In other words, as long as the right people don't take responsibility or are not made responsible enough we're condemned to do what we've done the last ten years or so: carrying water to the sea while thinking we're not there yet but almost anyway.
Nothing short of a few worldwide disasters in a row will wake us from that dream state. And we've had a few in the mean time. Just not enough serious enough ones in a short enough amount of time. How quickly people forget.
Oh right, we've got politicians and commercial lobbiests bringing us new laws and technologies as the one and only answer to all the problems they in fact shoved down our throats. And for some reason or another we're not to believe that's mostly to protect self interest at the cost of various consumer and citizens rights, budgets and choices. DRM to the rescue? Who's rescue anyway? Updated IP laws for protection? Who's protection anyway? More power to the powerfull? Who's power anyway?

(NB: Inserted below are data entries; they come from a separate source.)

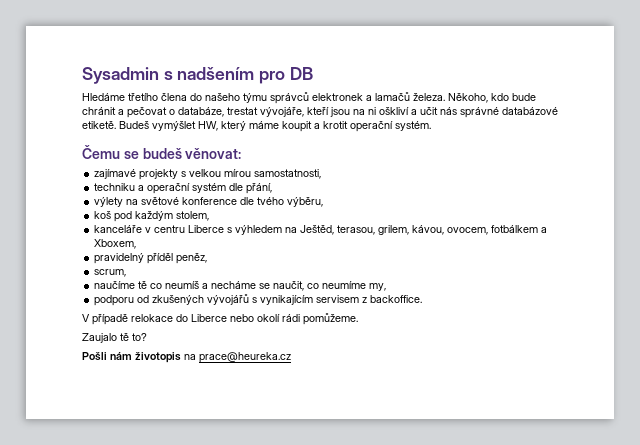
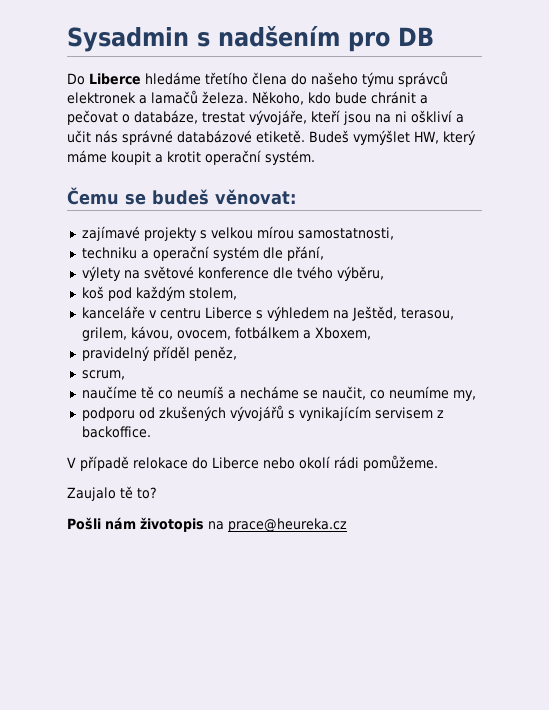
- Hledáme třetího člena do našeho týmu správců elektronek a lamačů železa.
+ Do Liberce hledáme třetího člena do našeho týmu správců elektronek a lamačů železa.

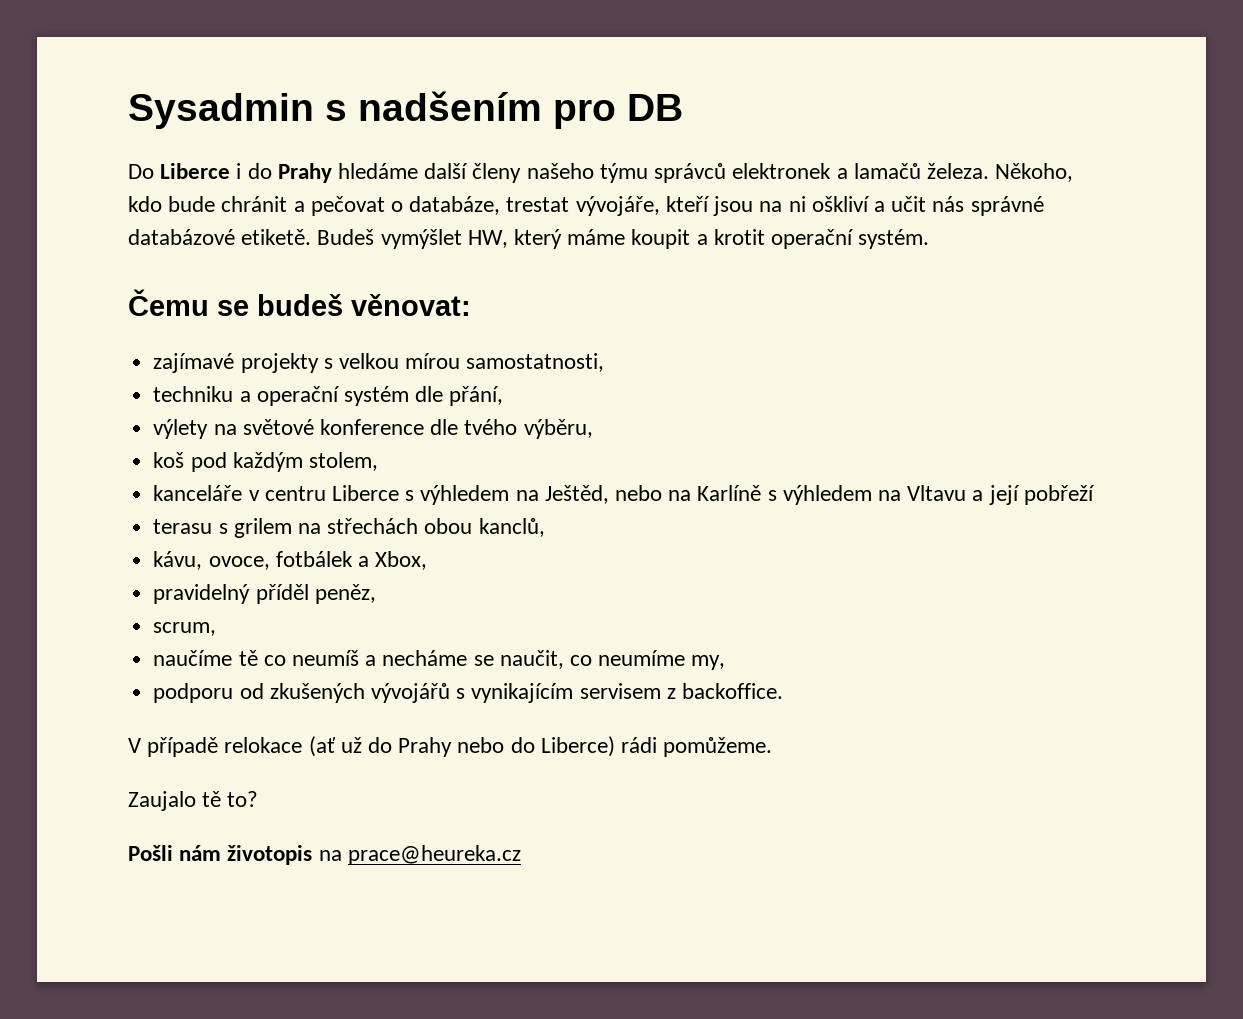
- Do Liberce hledáme třetího člena do našeho týmu správců elektronek a lamačů železa.
+ Do Liberce i do Prahy hledáme další členy našeho týmu správců elektronek a lamačů železa.
- kanceláře v centru Liberce s výhledem na Ještěd, terasou, grilem, kávou, ovocem, fotbálkem a Xboxem,
+ kanceláře v centru Liberce s výhledem na Ještěd, nebo na Karlíně s výhledem na Vltavu a její pobřeží
+ terasu s grilem na střechách obou kanclů,
+ kávu, ovoce, fotbálek a Xbox,
- V případě relokace do Liberce nebo okolí rádi pomůžeme.
+ V případě relokace (ať už do Prahy nebo do Liberce) rádi pomůžeme.

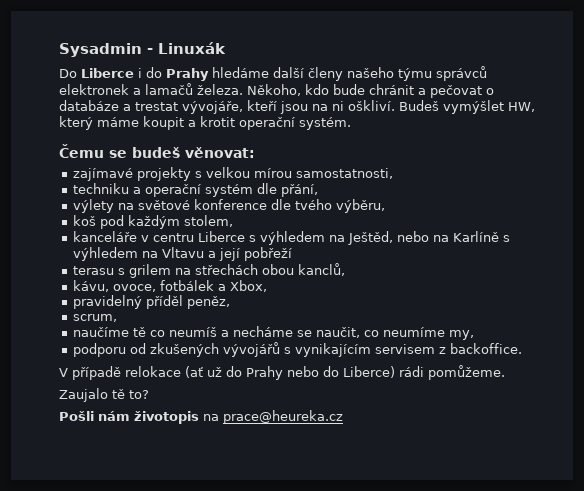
- Sysadmin s nadšením pro DB
+ Sysadmin - Linuxák
- Někoho, kdo bude chránit a pečovat o databáze, trestat vývojáře, kteří jsou na ni oškliví a učit nás správné databázové etiketě.
+ Někoho, kdo bude chránit a pečovat o databáze a trestat vývojáře, kteří jsou na ni oškliví.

Back to the practical part. Either way, by following the commercially preferred way in solving the latest security issues and then the next and then the next and so on, or doing a root cause analysis and opt for more lasting solutions on the basis of a solid foundation, most organizations are facing yet again huge investments (time, budget, resources) to get things modernised because not doing anything will increase their risk of becoming a victim (including falling too far behind) as time goes by. Nothing new under the sun. Next year we'll know if they've learned anything or are setting themselves up to repeat the same mistakes in creative new ways.